DOs have become increasingly prevalent in medicine today, representing a significant and growing portion of the physician workforce in the United States. Over the past 150 years, the osteopathic medical profession has grown exponentially and today represents approximately 11% of all physicians and 28% of all medical students in the U.S.. The number of osteopathic physicians in the U.S. has increased by more than 70% in the past decade alone. More prospective physicians than ever before are choosing to become DOs, with nearly 40,000 medical students attending 42 colleges of osteopathic medicine across 67 campuses. Nearly 70% of DOs in active practice today are under age 45. The number of female osteopathic physicians is also on the rise, accounting for 45% of all DOs in active practice…a 25% greater penetration than among MDs…for good reasons…
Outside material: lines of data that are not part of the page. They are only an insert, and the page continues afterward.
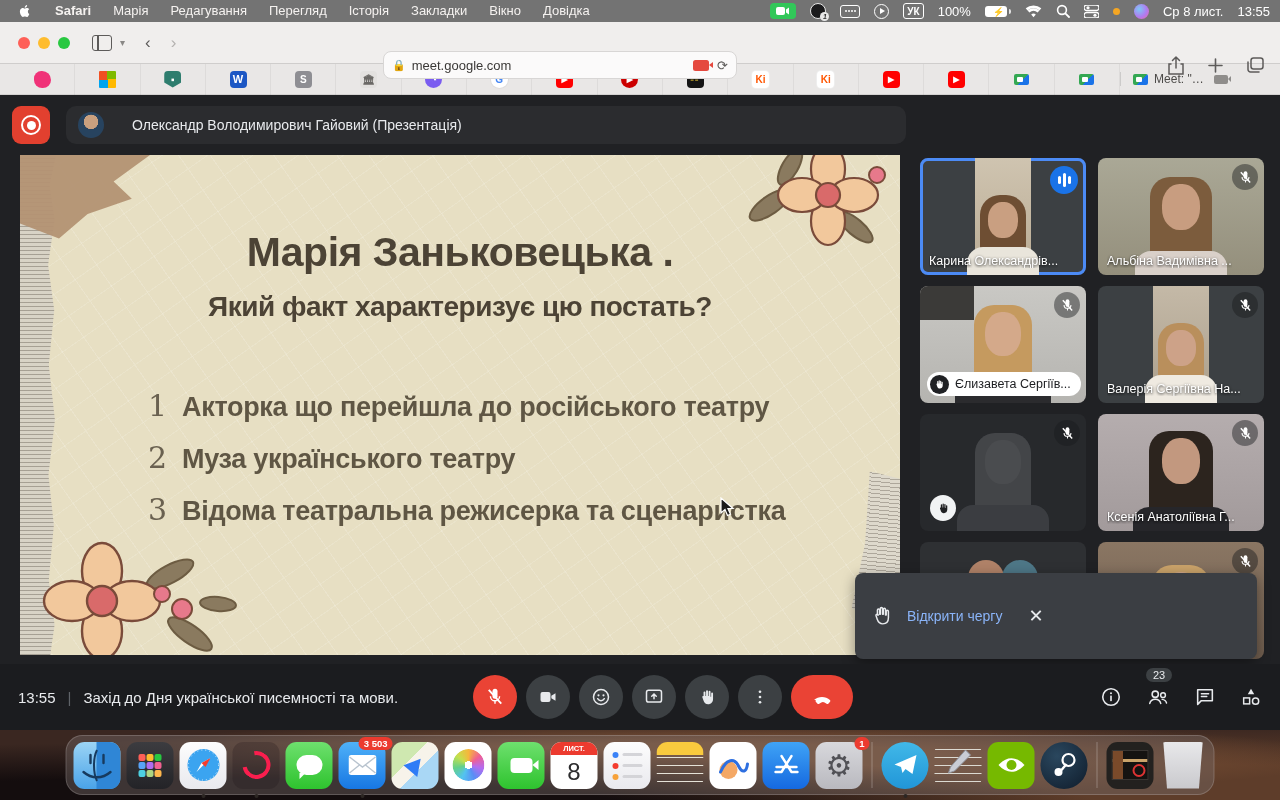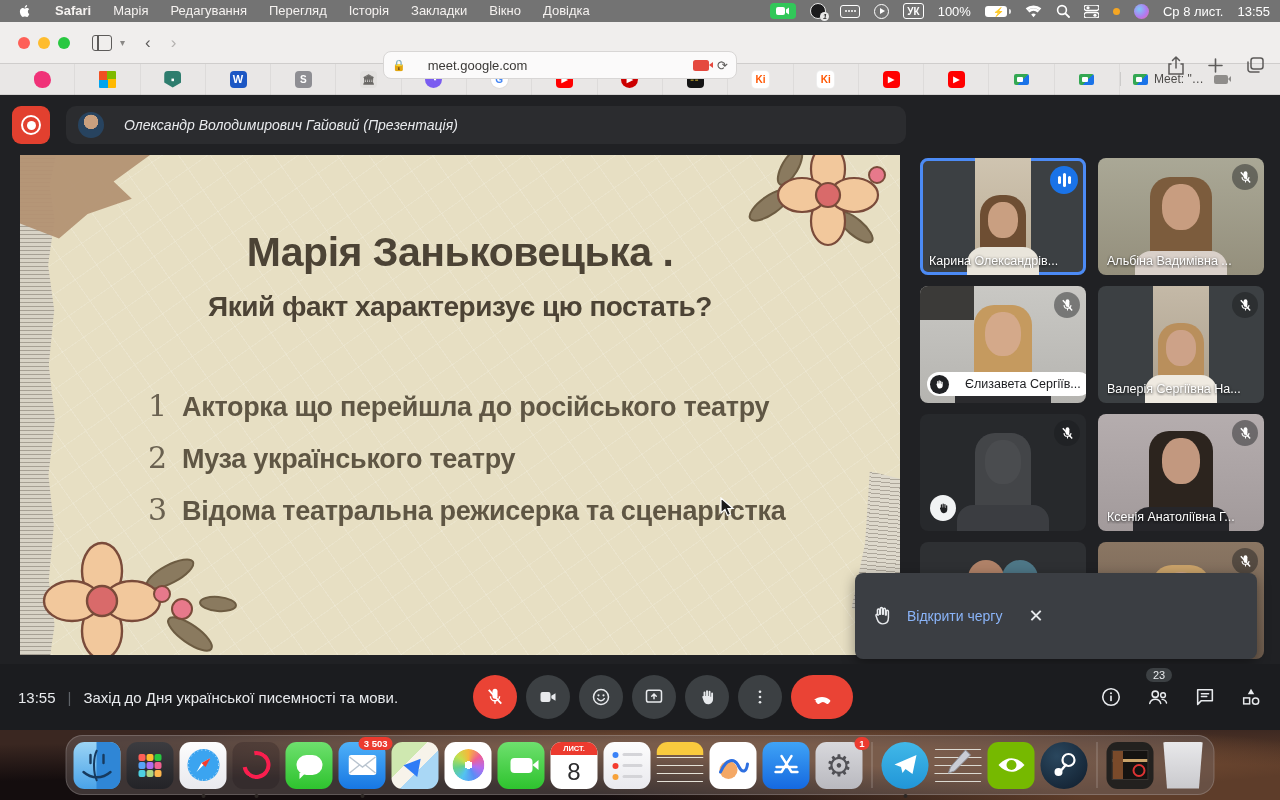--- a/index.html
+++ b/index.html
@@ -48,7 +48,7 @@
   .urlbar{position:absolute;left:383px;top:29px;width:354px;height:28px;background:#fbfafa;
     border:1px solid #d8d6d5;border-radius:8px;display:flex;align-items:center;padding:0 8px;font-size:13px;color:#3b3937;}
   .urlbar .lock{font-size:11px;color:#8a8886;margin-right:6px;}
-  .urlbar .addr{flex:0 0 auto;margin-left:16px;}
+  .urlbar .addr{flex:0 0 auto;}
   .urlbar .spacer{flex:1;}
   .cam-active{width:16px;height:11px;background:#e5493f;border-radius:2.5px;position:relative;margin-right:8px;}
   .cam-active:after{content:"";position:absolute;right:-3.5px;top:2.5px;border-left:4px solid #e5493f;border-top:3px solid transparent;border-bottom:3px solid transparent;transform:rotate(180deg);}

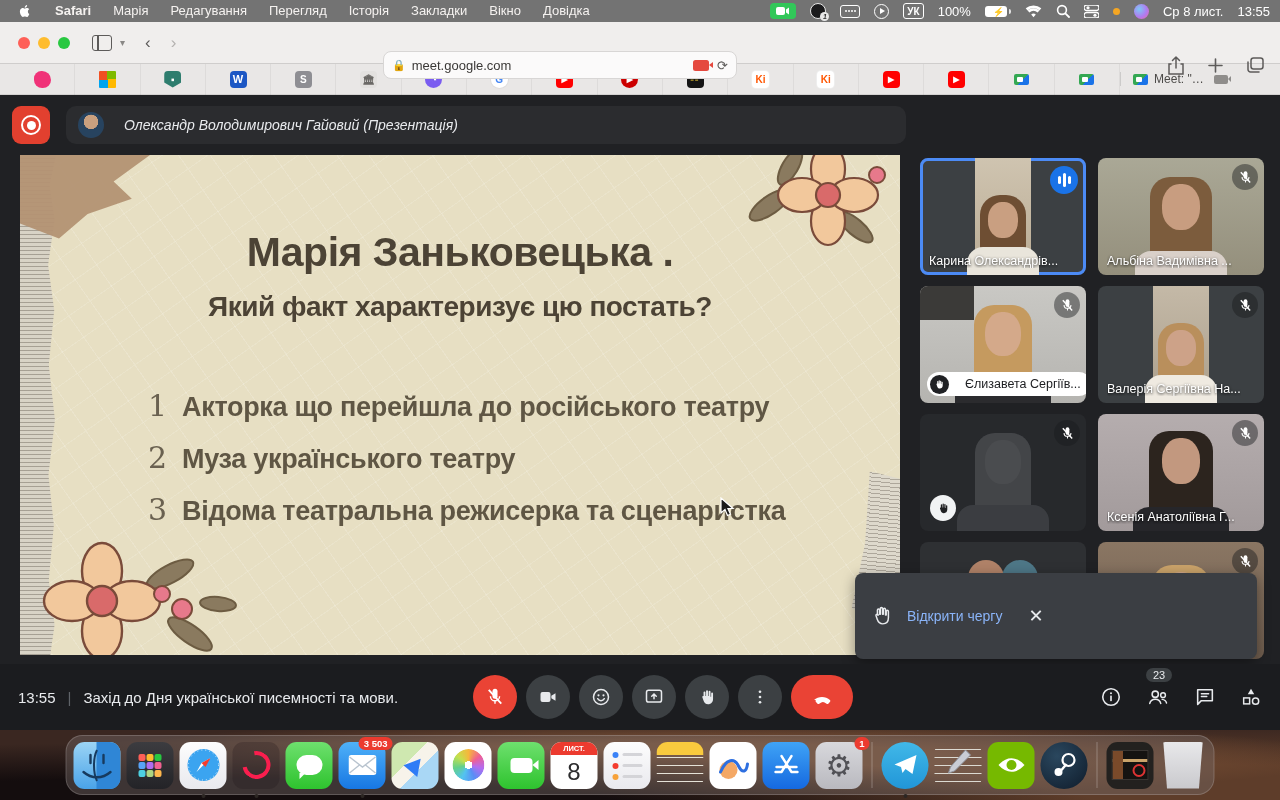--- a/index.html
+++ b/index.html
@@ -74,7 +74,7 @@
   .rec-btn .ring{width:20px;height:20px;border:2.5px solid #fff;border-radius:50%;display:flex;align-items:center;justify-content:center;}
   .rec-btn .dot{width:9px;height:9px;background:#fff;border-radius:50%;}
   .presenter{position:absolute;left:66px;top:11px;width:840px;height:38px;border-radius:10px;background:#2b2c2f;
-    display:flex;align-items:center;padding:0 12px;color:#e8eaed;font-size:14px;gap:20px;font-style:italic;}
+    display:flex;align-items:center;padding:0 12px;color:#e8eaed;font-size:14px;gap:28px;}
   .presenter .ava{width:26px;height:26px;border-radius:50%;background:radial-gradient(circle at 50% 38%,#c9a07f 0 34%,#27435f 36%);}
 
   

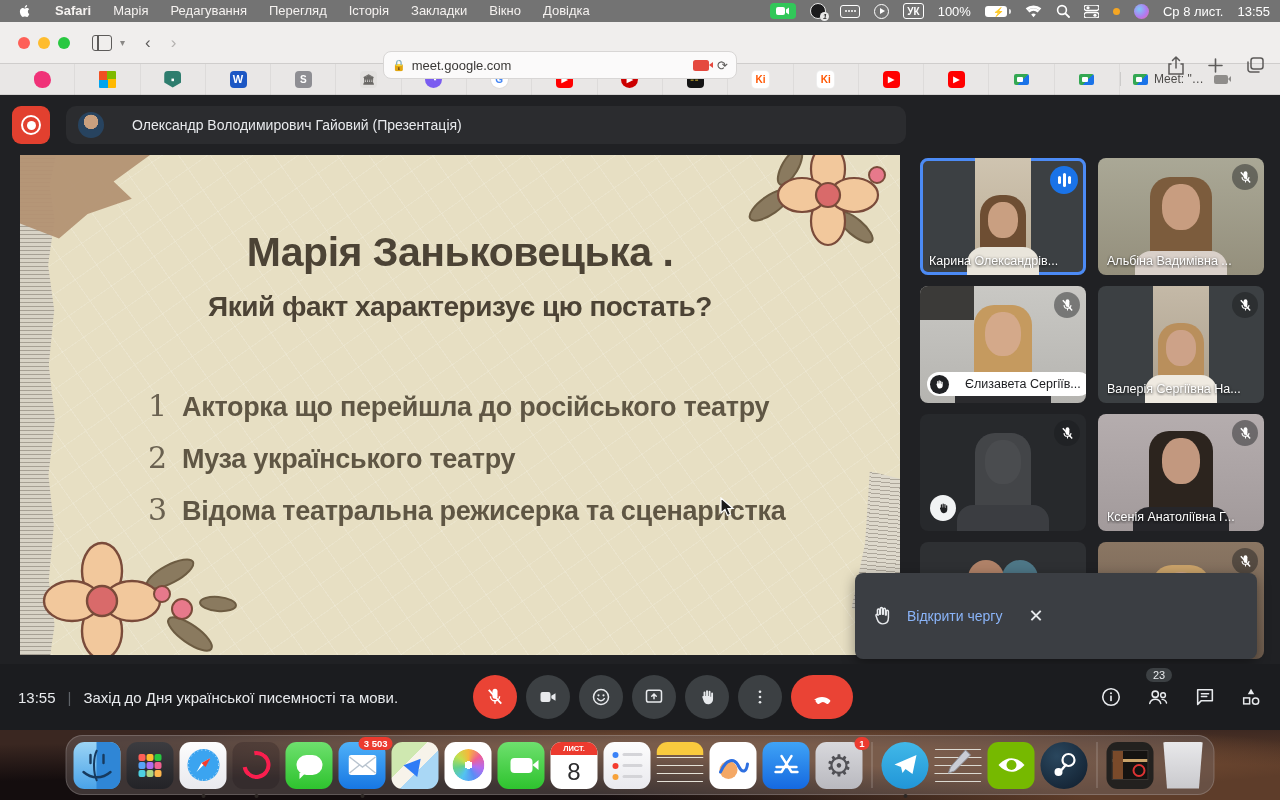--- a/index.html
+++ b/index.html
@@ -116,7 +116,7 @@
   .tname{position:absolute;left:9px;bottom:7px;color:#fff;font-size:12.5px;text-shadow:0 1px 3px rgba(0,0,0,.9);
     max-width:150px;white-space:nowrap;overflow:hidden;}
   .handpill{position:absolute;left:7px;bottom:7px;background:#fff;border-radius:14px;height:24px;
-    display:flex;align-items:center;gap:16px;padding:0 10px 0 3px;}
+    display:flex;align-items:center;gap:6px;padding:0 10px 0 3px;}
   .handpill .hc{width:19px;height:19px;border-radius:50%;background:#202124;display:flex;align-items:center;justify-content:center;}
   .handpill .ht{color:#202124;font-size:12.5px;font-weight:500;white-space:nowrap;}
   .handbadge{position:absolute;left:10px;bottom:10px;width:26px;height:26px;border-radius:50%;background:#f1f3f4;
Women are well suited to medicine and the rigorous intellectual training needed.
But women are less productive over their careers than men, requiring more medical training by the system overall.
That gap seems like it’s getting filled by the Osteopathy field and will be more and more, with more and more women, who may well prefer the means and methods of the DO versus the MD.
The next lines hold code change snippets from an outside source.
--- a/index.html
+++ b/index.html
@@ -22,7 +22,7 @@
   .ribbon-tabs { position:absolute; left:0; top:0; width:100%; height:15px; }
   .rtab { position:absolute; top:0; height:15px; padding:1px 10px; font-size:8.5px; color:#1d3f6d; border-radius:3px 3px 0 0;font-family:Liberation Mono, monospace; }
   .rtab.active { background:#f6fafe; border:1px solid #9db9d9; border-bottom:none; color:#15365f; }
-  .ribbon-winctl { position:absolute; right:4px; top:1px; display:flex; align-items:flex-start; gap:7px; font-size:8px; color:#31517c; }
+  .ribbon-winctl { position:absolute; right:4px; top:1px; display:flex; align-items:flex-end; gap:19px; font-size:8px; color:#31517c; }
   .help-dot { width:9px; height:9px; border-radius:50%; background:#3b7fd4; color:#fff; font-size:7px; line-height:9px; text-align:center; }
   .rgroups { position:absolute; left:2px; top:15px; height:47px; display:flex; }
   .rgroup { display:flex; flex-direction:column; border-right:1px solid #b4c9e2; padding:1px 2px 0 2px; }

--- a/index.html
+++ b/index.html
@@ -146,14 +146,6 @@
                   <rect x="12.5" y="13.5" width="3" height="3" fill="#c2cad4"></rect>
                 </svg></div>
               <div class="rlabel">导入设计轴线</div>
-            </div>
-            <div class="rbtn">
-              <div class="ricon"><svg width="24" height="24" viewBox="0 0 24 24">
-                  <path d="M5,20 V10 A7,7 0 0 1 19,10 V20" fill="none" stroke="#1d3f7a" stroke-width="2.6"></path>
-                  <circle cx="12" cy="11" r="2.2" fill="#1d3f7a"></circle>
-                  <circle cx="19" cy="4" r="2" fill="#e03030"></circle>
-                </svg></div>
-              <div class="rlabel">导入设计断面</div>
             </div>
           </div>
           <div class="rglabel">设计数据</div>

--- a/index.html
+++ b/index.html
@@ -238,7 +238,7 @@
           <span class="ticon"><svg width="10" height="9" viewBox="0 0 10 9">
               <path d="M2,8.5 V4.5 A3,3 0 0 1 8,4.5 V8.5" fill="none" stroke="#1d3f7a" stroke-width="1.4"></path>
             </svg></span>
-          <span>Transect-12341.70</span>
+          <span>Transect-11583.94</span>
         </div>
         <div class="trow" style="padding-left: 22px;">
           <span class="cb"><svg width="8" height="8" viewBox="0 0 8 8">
If what you stumbled on Sunday was the MD vs DO piece in the NYTimes, so did I. Whether you did or not this post is timely and informative. What’s missing however is the industrialization of the medical profession – the medical practices that are increasingly owned by healthcare companies and drive patients to hospitals they also own … and the Doctors who have become employees with quotas on time they can spend with patients who have become consumers of medical services and are often over-medicated. Oh well, you know.